▶ **Problem details**: Show each line of the data below that has the string "diameter" in it.

Web page revision data:
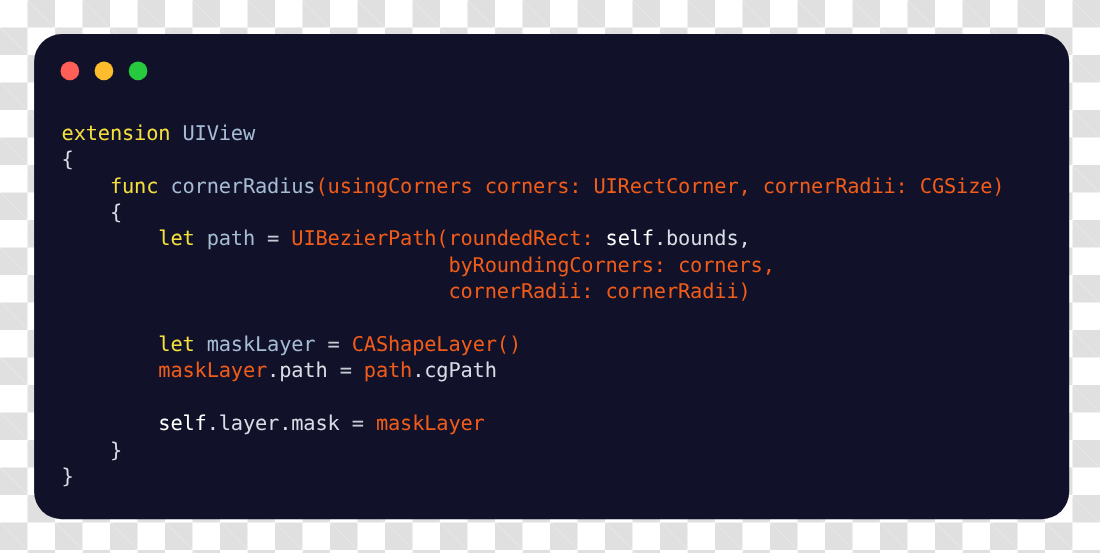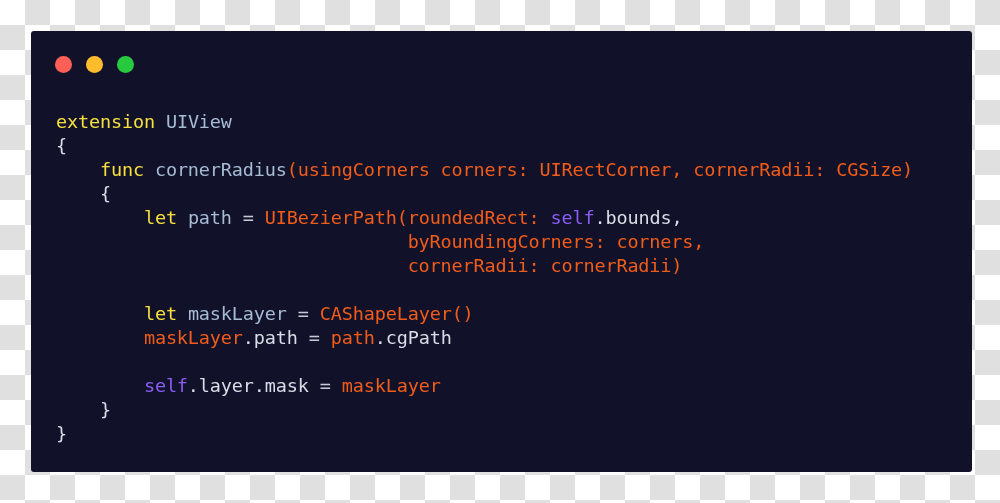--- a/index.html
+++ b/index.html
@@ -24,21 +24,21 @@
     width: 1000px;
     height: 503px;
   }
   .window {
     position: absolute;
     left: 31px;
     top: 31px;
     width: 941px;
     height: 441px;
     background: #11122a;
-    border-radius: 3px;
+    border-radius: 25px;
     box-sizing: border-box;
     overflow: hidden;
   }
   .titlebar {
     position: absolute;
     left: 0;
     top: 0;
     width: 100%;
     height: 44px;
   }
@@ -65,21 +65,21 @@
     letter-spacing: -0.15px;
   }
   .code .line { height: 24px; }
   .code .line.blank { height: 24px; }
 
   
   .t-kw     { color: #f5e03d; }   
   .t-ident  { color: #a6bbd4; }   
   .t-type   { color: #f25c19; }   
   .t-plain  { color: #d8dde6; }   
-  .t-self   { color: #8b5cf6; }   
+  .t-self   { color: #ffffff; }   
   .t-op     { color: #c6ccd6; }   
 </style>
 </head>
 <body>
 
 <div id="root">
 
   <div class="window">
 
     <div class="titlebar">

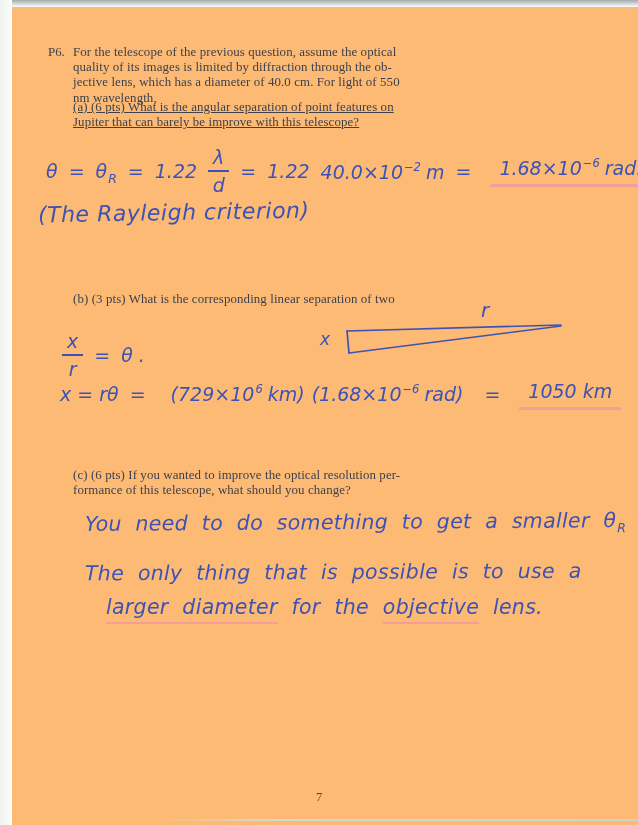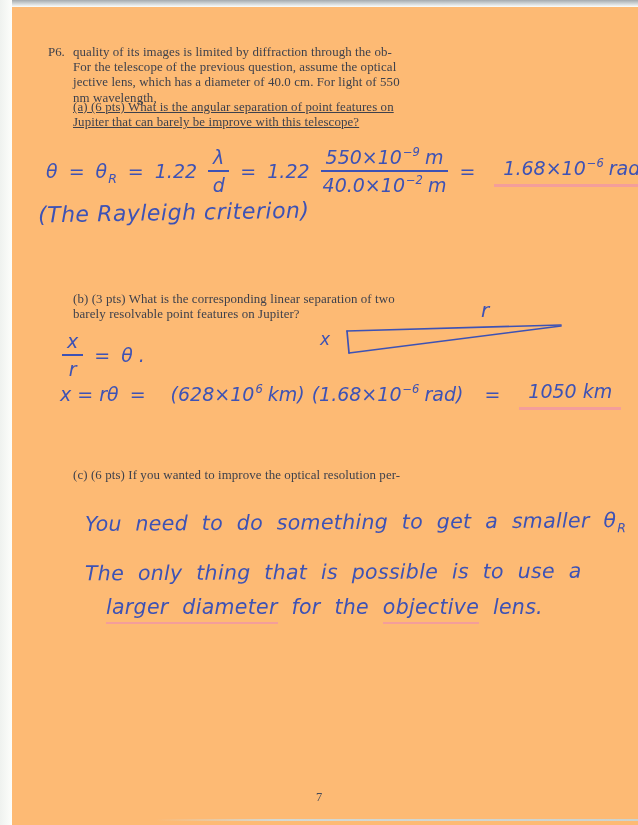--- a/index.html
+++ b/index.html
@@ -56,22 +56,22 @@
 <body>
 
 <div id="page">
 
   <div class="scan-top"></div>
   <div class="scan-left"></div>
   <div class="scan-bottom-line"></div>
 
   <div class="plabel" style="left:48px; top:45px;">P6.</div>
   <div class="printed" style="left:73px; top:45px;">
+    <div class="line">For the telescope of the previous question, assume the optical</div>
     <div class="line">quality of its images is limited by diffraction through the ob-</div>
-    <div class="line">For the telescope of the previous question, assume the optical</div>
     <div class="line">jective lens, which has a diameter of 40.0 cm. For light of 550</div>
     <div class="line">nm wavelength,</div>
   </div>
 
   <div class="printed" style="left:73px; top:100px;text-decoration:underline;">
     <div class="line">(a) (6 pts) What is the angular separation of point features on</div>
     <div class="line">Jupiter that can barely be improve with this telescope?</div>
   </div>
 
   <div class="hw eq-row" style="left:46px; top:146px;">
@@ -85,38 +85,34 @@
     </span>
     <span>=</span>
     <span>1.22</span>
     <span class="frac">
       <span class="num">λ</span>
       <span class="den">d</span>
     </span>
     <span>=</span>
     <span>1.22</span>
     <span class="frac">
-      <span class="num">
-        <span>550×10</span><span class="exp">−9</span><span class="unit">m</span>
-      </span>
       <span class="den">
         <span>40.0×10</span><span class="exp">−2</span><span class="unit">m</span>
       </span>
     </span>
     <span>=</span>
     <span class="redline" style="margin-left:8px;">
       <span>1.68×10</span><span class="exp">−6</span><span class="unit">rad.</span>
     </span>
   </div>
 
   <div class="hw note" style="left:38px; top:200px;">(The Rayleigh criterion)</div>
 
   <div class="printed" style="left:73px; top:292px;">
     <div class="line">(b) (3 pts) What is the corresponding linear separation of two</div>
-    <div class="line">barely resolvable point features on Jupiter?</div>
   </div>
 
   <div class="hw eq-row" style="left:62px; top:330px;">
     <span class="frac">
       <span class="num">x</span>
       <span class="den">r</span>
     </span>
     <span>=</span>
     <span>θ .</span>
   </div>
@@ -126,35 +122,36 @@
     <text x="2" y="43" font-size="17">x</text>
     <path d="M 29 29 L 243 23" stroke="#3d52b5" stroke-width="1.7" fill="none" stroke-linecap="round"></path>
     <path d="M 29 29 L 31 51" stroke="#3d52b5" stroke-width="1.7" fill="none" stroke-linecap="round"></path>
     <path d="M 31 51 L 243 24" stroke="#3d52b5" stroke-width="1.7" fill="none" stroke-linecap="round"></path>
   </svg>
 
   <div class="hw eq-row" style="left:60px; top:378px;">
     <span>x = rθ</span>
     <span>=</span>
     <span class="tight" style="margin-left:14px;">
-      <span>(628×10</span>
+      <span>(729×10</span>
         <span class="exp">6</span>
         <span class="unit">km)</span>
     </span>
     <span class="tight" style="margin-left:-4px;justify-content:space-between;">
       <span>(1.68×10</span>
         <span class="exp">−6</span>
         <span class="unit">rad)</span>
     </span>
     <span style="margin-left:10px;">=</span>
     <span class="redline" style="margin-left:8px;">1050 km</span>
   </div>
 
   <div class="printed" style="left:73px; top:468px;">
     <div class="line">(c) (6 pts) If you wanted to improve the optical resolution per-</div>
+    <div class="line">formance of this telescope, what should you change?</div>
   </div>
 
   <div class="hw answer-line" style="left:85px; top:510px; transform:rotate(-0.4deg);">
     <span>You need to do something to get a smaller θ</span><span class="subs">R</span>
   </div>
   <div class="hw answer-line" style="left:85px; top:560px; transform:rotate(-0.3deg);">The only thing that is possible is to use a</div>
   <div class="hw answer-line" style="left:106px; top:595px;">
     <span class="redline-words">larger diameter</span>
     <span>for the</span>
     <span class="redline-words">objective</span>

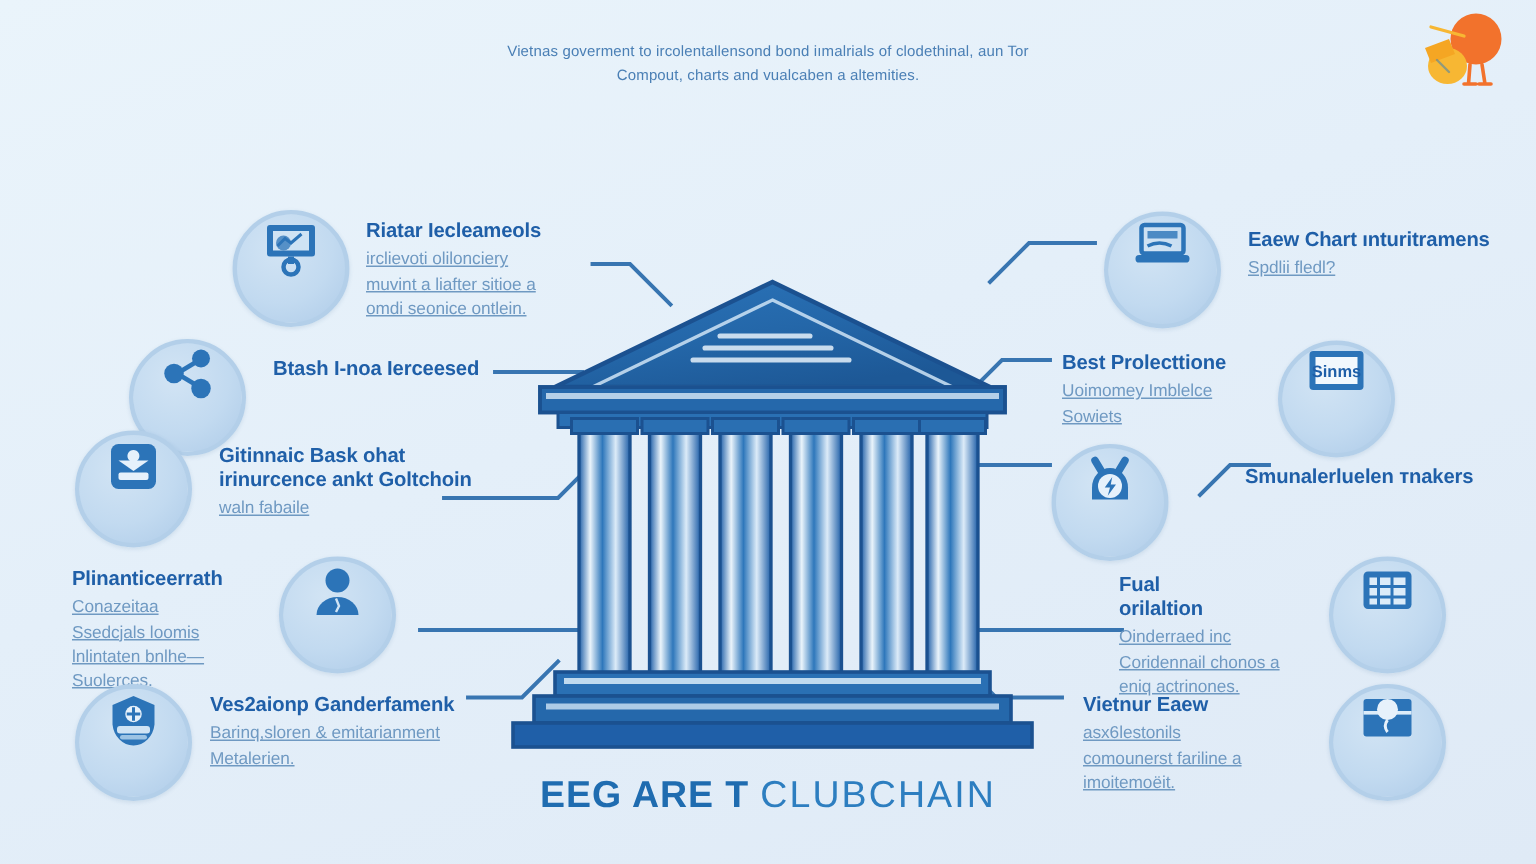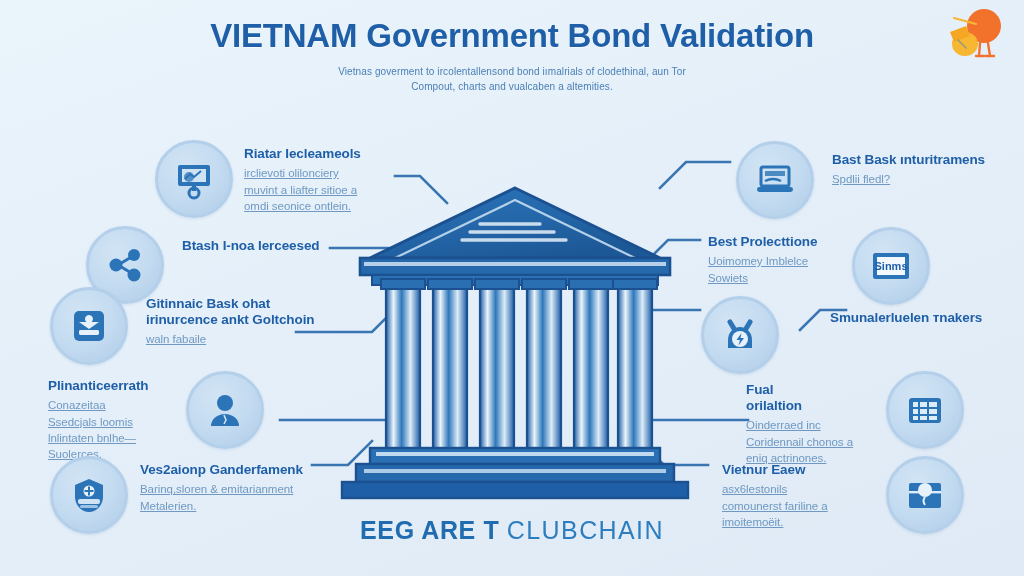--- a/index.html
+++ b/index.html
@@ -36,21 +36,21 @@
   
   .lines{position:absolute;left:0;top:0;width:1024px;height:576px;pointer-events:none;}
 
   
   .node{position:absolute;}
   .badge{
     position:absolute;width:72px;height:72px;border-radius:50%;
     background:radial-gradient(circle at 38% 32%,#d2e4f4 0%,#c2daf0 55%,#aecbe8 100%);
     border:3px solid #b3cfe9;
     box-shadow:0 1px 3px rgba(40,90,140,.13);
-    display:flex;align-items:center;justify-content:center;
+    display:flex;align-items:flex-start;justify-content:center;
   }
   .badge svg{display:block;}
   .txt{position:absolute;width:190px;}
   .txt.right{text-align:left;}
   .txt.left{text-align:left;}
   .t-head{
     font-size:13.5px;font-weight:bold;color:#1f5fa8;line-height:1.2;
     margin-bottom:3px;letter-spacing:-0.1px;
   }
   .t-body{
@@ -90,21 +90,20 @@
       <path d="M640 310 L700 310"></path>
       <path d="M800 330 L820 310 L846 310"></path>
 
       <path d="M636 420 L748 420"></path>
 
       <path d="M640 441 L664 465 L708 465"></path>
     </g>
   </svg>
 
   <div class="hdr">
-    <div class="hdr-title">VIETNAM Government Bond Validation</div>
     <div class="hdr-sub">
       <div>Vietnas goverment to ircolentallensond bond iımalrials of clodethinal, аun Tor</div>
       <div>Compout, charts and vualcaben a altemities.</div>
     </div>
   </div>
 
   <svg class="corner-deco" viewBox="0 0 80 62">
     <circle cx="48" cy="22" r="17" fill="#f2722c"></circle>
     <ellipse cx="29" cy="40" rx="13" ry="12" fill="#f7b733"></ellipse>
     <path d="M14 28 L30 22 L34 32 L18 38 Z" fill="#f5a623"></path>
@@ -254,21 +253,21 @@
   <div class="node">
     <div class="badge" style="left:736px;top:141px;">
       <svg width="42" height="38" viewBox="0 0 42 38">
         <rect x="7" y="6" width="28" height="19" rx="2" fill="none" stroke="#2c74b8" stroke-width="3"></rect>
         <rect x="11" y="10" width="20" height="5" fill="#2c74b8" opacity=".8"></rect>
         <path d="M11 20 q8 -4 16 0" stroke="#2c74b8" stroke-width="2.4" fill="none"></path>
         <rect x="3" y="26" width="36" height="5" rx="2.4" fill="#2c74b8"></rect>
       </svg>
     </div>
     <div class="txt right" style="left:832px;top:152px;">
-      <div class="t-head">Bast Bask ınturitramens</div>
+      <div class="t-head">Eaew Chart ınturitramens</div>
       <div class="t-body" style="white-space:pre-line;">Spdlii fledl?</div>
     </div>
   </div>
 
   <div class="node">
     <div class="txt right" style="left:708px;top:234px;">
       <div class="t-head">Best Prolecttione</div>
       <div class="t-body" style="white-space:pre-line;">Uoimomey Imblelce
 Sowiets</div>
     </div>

▶ **Answer area**:
     <div class="line">jective lens, which has a diameter of 40.0 cm. For light of 550</div>
     <span class="redline-words">larger diameter</span>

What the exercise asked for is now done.